This is a guest post by Rafi Ton, founder and CEO of NUVIAD. NUVIAD is, in their own words, “a mobile marketing platform providing professional marketers, agencies and local businesses state of the art tools to promote their products and services through hyper targeting, big data analytics and advanced machine learning tools.”
At NUVIAD, we’ve been using Amazon Redshift as our main data warehouse solution for more than 3 years.
We store massive amounts of ad transaction data that our users and partners analyze to determine ad campaign strategies. When running real-time bidding (RTB) campaigns in large scale, data freshness is critical so that our users can respond rapidly to changes in campaign performance. We chose Amazon Redshift because of its simplicity, scalability, performance, and ability to load new data in near real time.
Over the past three years, our customer base grew significantly and so did our data. We saw our Amazon Redshift cluster grow from three nodes to 65 nodes. To balance cost and analytics performance, we looked for a way to store large amounts of less-frequently analyzed data at a lower cost. Yet, we still wanted to have the data immediately available for user queries and to meet their expectations for fast performance. We turned to Amazon Redshift Spectrum.
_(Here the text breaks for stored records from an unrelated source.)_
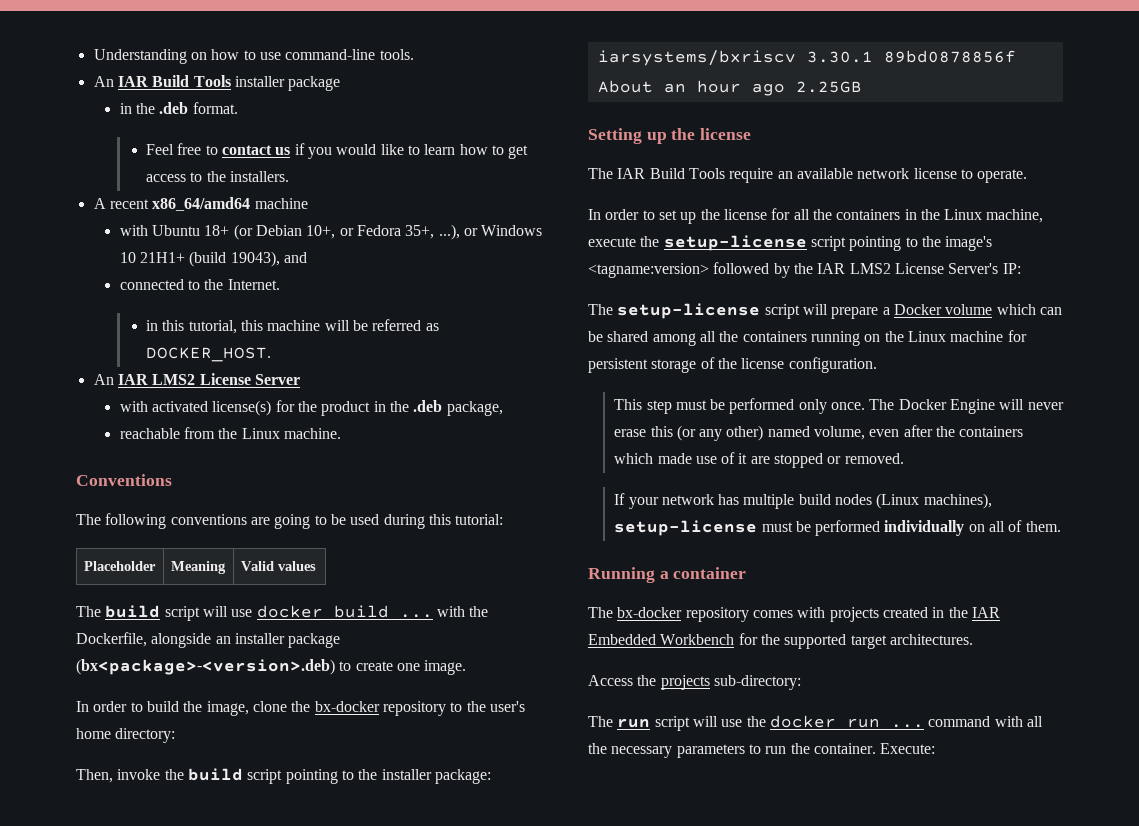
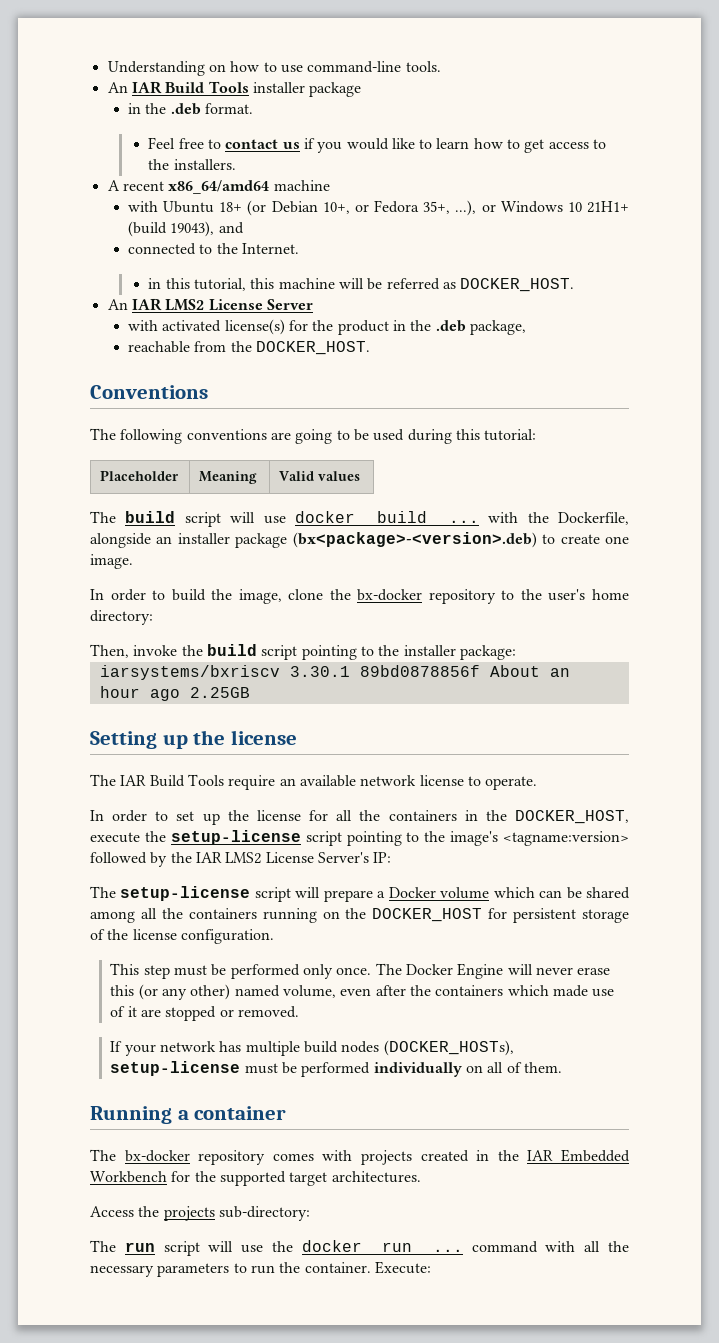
- reachable from the Linux machine.
+ reachable from the DOCKER_HOST.
- In order to set up the license for all the containers in the Linux machine, execute the setup-license script pointing to the image's <tagname:version> followed by the IAR LMS2 License Server's IP:
+ In order to set up the license for all the containers in the DOCKER_HOST, execute the setup-license script pointing to the image's <tagname:version> followed by the IAR LMS2 License Server's IP:
- The setup-license script will prepare a Docker volume which can be shared among all the containers running on the Linux machine for persistent storage of the license configuration.
+ The setup-license script will prepare a Docker volume which can be shared among all the containers running on the DOCKER_HOST for persistent storage of the license configuration.
- If your network has multiple build nodes (Linux machines), setup-license must be performed individually on all of them.
+ If your network has multiple build nodes (DOCKER_HOSTs), setup-license must be performed individually on all of them.

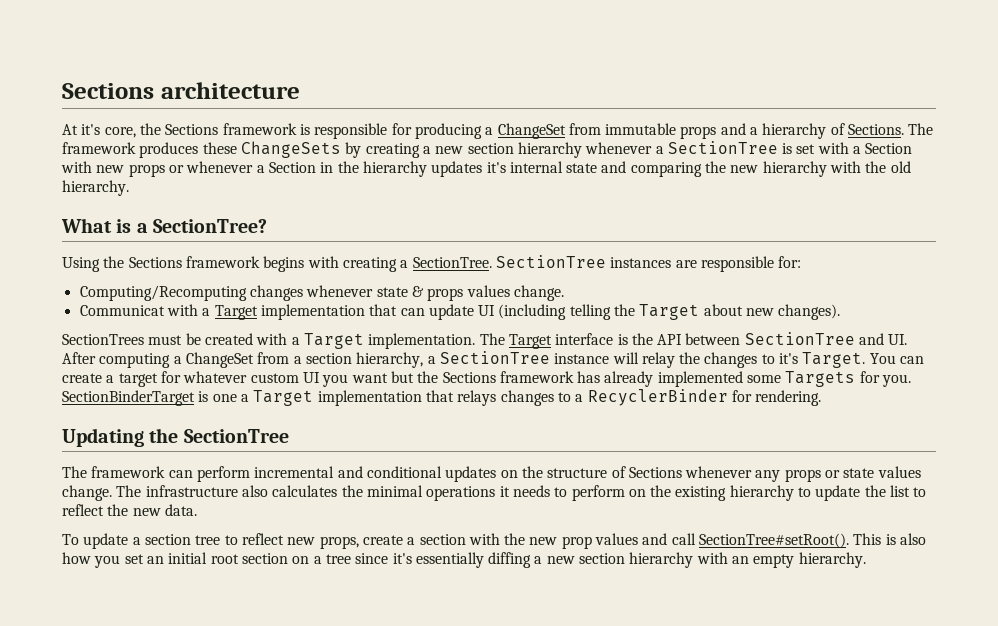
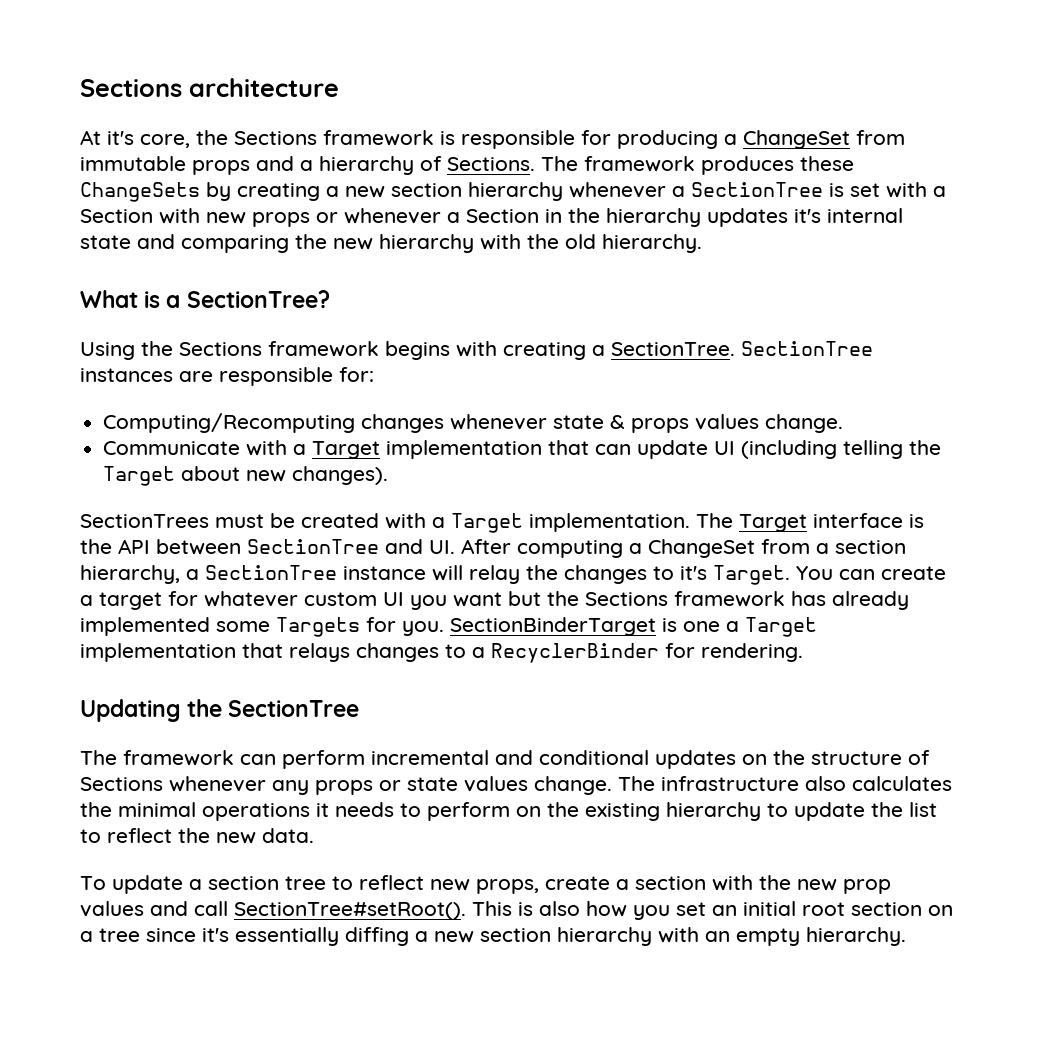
- Communicat with a Target implementation that can update UI (including telling the Target about new changes).
+ Communicate with a Target implementation that can update UI (including telling the Target about new changes).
In this post, I explain the reasons why we extended Amazon Redshift with Redshift Spectrum as our modern data warehouse. I cover how our data growth and the need to balance cost and performance led us to adopt Redshift Spectrum. I also share key performance metrics in our environment, and discuss the additional AWS services that provide a scalable and fast environment, with data available for immediate querying by our growing user base.
Amazon Redshift as our foundation
The ability to provide fresh, up-to-the-minute data to our customers and partners was always a main goal with our platform. We saw other solutions provide data that was a few hours old, but this was not good enough for us. We insisted on providing the freshest data possible. For us, that meant loading Amazon Redshift in frequent micro batches and allowing our customers to query Amazon Redshift directly to get results in near real time.
The benefits were immediately evident. Our customers could see how their campaigns performed faster than with other solutions, and react sooner to the ever-changing media supply pricing and availability. They were very happy.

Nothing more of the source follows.